Forty-eight male Sprague–Dawley rats (7 weeks old, 240–270 g) were supplied by Nomura Siam International Co., Ltd. (Thailand) and housed in groups of three per cage under controlled environmental conditions (humidity 55% ± 5%, temperature 22°C ± 2°C, 12 hours light/12 hours dark). A one-week acclimatization period was provided, during which the rats received a standard commercial pellet diet (No. 082, C.P. Company, Bangkok, Thailand) and drinking water ad libitum prior to the commencement of dietary treatments. As depicted in Figure 2, after the 7-day acclimation period, all rats were randomly assigned to six groups (eight rats per group) as follows:

Figure 2. Workflow diagram of experimental design. ALP = alkaline phosphatase; ALT = alanine aminotransferase; AST = aspartate aminotransferase; C. nervosum = Cleistocalyx nervosum var. paniala; HFD = high-fat diet; IL-6 = interleukin-6. [Click here to view]

• Group 1 (Control): Standard pellet diet (20% energy from fat) + 1 ml distilled water.
• Group 2 (HFD): High-fat diet.
• Group 3 (Simvastatin; SIM 10): HFD + simvastatin 10 mg/kg BW.
• Group 4 (C. nervosum 125): HFD + C. nervosum seed extract 125 mg/kg BW.
• Group 5 (C. nervosum 250): HFD + C. nervosum seed extract 250 mg/kg BW.
• Group 6 (C. nervosum 500): HFD + C. nervosum seed extract 500 mg/kg BW.

Simvastatin was prepared as a suspension in distilled water, vortexed thoroughly before administration, and delivered by oral gavage immediately after preparation to ensure uniform dosing, as described in previous studies [23]. Distilled water was also used as the vehicle for dissolving the C. nervosum seed extract. The total oral administration volume per rat did not exceed 1 ml and was delivered once daily via gavage for four consecutive weeks at the same time each day (8:00–9:00 a.m.). Body weight, as well as food and water intake, were measured on a weekly basis.
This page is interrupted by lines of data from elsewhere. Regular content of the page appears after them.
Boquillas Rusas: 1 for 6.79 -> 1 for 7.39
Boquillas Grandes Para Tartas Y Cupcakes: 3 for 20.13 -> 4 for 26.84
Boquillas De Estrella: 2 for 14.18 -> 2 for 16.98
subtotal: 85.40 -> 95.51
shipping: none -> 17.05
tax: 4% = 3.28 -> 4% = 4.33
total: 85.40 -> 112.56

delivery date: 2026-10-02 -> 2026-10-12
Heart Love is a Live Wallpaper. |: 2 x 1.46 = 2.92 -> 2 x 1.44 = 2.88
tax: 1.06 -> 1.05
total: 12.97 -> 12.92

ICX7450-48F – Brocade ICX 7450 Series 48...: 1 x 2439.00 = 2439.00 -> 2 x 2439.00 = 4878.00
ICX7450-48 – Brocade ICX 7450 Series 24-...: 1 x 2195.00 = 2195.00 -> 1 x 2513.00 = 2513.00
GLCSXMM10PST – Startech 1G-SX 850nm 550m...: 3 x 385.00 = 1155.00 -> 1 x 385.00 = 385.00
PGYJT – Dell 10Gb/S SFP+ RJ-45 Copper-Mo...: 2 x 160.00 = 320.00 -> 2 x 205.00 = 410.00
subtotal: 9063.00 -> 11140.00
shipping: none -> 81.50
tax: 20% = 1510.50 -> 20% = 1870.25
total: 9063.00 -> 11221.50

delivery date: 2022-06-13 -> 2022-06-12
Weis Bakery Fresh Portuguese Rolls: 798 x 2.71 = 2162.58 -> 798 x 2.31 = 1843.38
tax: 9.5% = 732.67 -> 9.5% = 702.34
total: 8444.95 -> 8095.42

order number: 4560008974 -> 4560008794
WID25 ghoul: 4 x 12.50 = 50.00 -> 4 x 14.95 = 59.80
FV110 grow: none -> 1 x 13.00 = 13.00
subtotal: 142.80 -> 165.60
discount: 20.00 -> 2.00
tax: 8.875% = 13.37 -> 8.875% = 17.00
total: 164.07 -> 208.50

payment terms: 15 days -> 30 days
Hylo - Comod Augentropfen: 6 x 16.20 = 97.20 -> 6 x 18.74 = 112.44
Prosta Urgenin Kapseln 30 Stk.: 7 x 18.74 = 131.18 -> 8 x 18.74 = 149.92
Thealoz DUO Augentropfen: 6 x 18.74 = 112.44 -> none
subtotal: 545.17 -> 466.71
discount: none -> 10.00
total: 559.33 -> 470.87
On day 29, rats were fasted overnight (16 hours) with restricted water access and anesthetized with thiobutabarbital sodium (100 mg/kg, intraperitoneally). Blood was collected via the abdominal vein, allowed to clot at room temperature, and serum was separated by centrifugation at 3,000 rpm for 20 minutes at 4°C. Serum was used to analyze lipid profiles, IL-6, and liver enzymes (AST, ALT, ALP). Livers were immediately removed, rinsed with ice-cold 0.9% NSS solution, weighed, and homogenized in ice-cold phosphate-buffered saline (PBS, 5 mM, pH 7.4). Homogenates were centrifuged at 16,000 rpm for 20 minutes at 4°C, and the supernatants were analyzed for malondialdehyde (MDA), an end product of lipid peroxidation, antioxidant enzyme activities [superoxide dismutase (SOD) and glutathione peroxidase (GPx)], and protein content

3. RESULTS

3.2. Effect of crude C. nervosum seed extract on body weight, weight gain, and food consumption

Figure 3A shows the weekly average body weight of each experimental rat group over the 4-week study period. At baseline (week 0), there were no significant differences in mean body weight among the groups. From week 2 onward, body weight increased significantly (p < 0.05) in the HFD-only group compared to the control group, and this trend persisted throughout the study. In contrast, rats receiving simvastatin or any dose of C. nervosum seed extract did not show significant differences in mean body weight compared to either the control or HFD groups. This pattern was reflected in weight gain data: HFD fed rats exhibited a significant increase in body weight gain relative to controls (p < 0.01), whereas simvastatin and extract treated groups showed no significant differences from either the control or HFD groups (Fig. 3B). Additionally, as illustrated in Figure 3C, food consumption did not differ significantly among any of the experimental groups throughout the study

Figure 3. Effect of crude C. nervosum seed extract on: A) average body weight (g), B) body weight gain (g), and C) food consumption (g/24 h) in hyperlipidemic rats. Data are presented as mean ± SD, with n = 8 per group. Asterisks indicate significant differences: ***p < 0.001, **p < 0.01, and *p < 0.05 versus the control group. [Click here to view]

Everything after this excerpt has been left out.